In the analogy, I likened Lent to the melting snow around this time of year.  That I try to see Lent as a time to strip away the outside stuff and to expose what needs cleaning or fixing.  Kinda like the layers of snow that are melting away right now.  After a winter filled with white stuff everywhere, spring comes along and warms things up and reveals all of the sand and gravel and mud and ... dog poop.  As I walked the other day, I had the thought that Lent should be like that for me.  Melt away the 'pretty' stuff (like fresh snow blanketing the world) and expose what's underneath.   Goodness knows I try to keep things under cover normally!

Samuel was grossed out that I included dog poop in my analogy, but really, it's kind of appropriate.  Sin is lurking beneath my surface. And it's dirty and mucky and stinky.  Not something I want to see (or smell) and certainly something I should avoid stepping in once I am aware of its presence.

I am, as ever, so incredibly grateful for my Savior's amazing grace and his unfathomable gift of Himself.  And on this Maundy Thursday night, I give thanks for this holy mystery in which He has given himself up for us.

Thank you, Lord.

Friday, December 24, 2010

Whoo hoooo!

 I got an A in both of my classes this semester!  Whooo hoooo!

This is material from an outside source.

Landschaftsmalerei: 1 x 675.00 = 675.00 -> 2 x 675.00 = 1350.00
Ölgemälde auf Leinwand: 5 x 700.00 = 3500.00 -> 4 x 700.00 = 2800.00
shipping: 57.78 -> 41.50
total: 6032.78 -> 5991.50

I have a couple of weeks to bask in the joy that is completion of a challenging semester with satisfying grades and then WHAMMO, off to the next set of classes.  4 to be exact.  Two methods classes (social studies and math) and two one-hour classes that are only five weeks each.

There is a light at the end of the tunnel.  Kinda.  It's still really far away, but I'm definitely making progress.  Slowly but surely.

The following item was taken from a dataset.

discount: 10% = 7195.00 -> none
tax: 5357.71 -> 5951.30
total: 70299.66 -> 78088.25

I'm going to enjoy the rest of my winter break and celebrate Christmas in our new sanctuary and enjoy seeing my kids opening gifts and singing happy birthday to Jesus tomorrow.

*contented sigh*

Monday, December 6, 2010

My behind

Or, rather, I'm behind.

So behind.

Far, far behind.

Sigh.

Saturday, October 16, 2010

My candle

Someone asked me the other day how I was doing. After a moment of consideration (where my mind raced through my 'stuff': husband, kids, church, job, school, friends, housework, etc.) I replied that I felt as though I was burning the candle at both ends and in the middle.

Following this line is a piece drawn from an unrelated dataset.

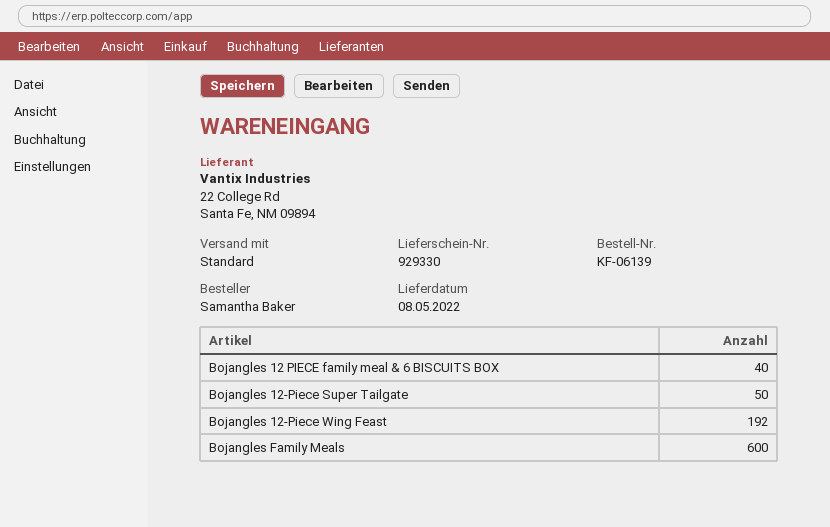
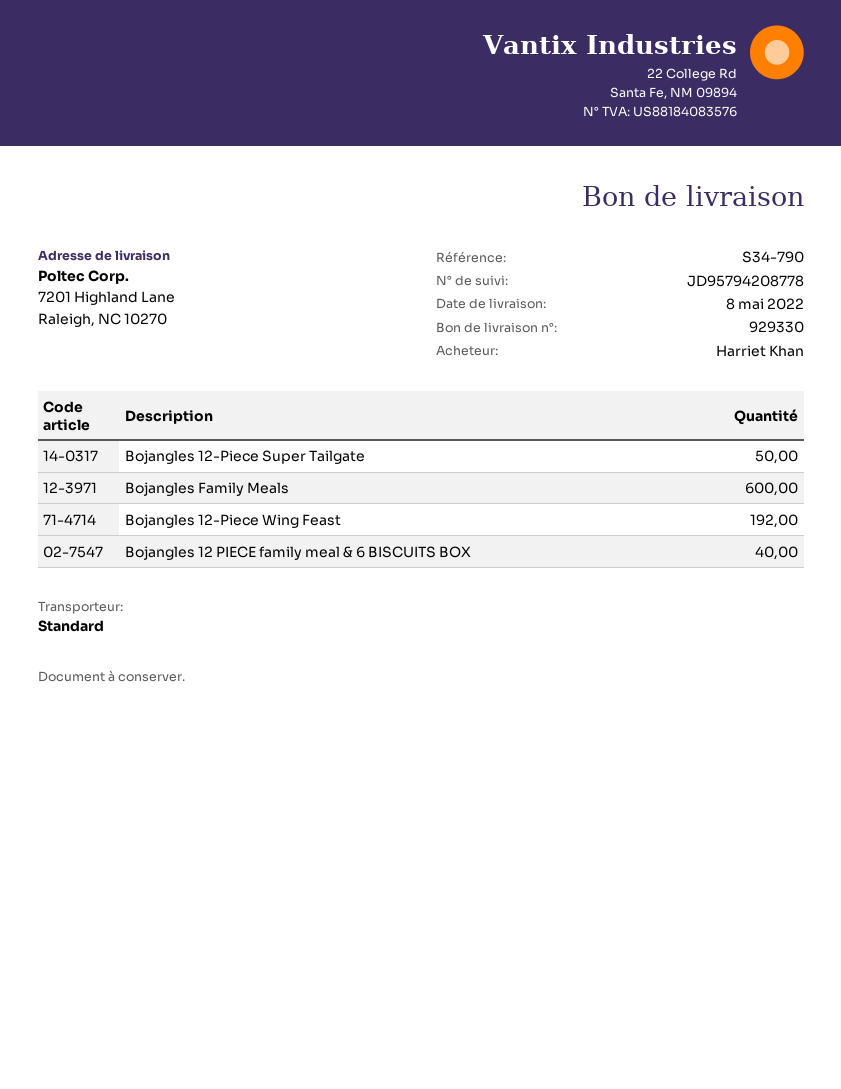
ordered by: Samantha Baker -> Harriet Khan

The reply to my response was "Oh, a conflagration."

Yeah, possibly.


Sunday, October 3, 2010

I'm an expert

There are a few things I think I'm an expert at. Grammar should be one, given my English major background. But if that were true, my first sentence in this post would have been: There are a few things at which I think I am an expert. (Right?)

Anyhoo!

I think I can say I'm an expert at having twins. Growing and delivering and breastfeeding and raising two sets of twins sort of indicates at least a little expertise, right?

I think I can say I'm an expert at parenting. I've done it pretty well for 15 years, if I do say so myself, and have five kids that are mostly fun to have around (And maybe I'm an expert at being humble, too?)

I think I can say I'm an expert at reading. Or at least reading as a hobby. I've done a LOT of it. I understand what I read and I can read fairly quickly. I would say I'm an efficient and effective reader (giving a little nod to knowledge gained in my current Literacy Methods class).

I even think I can say I'm a relative expert at a few other things like faith and mosaics and cross-stitch and being a board member and friendship and maybe even marriage (as long as you don't expect me to know all the answers).

But one of the things I think I can claim undisputed expertise in is procrastination. I am overly excellent at putting things off until I absolutely have to do them. It's a gift. It's a curse. It's a horrible habit that I wish I could break. And am trying somewhat to break. Especially as I'm in school taking two fairly demanding classes and working full-time and trying to parent my children lovingly and well (I'm kind of an expert, ya know) and be a good wife to my darling spouse (again, ahem, expert alert) and keep my sanity.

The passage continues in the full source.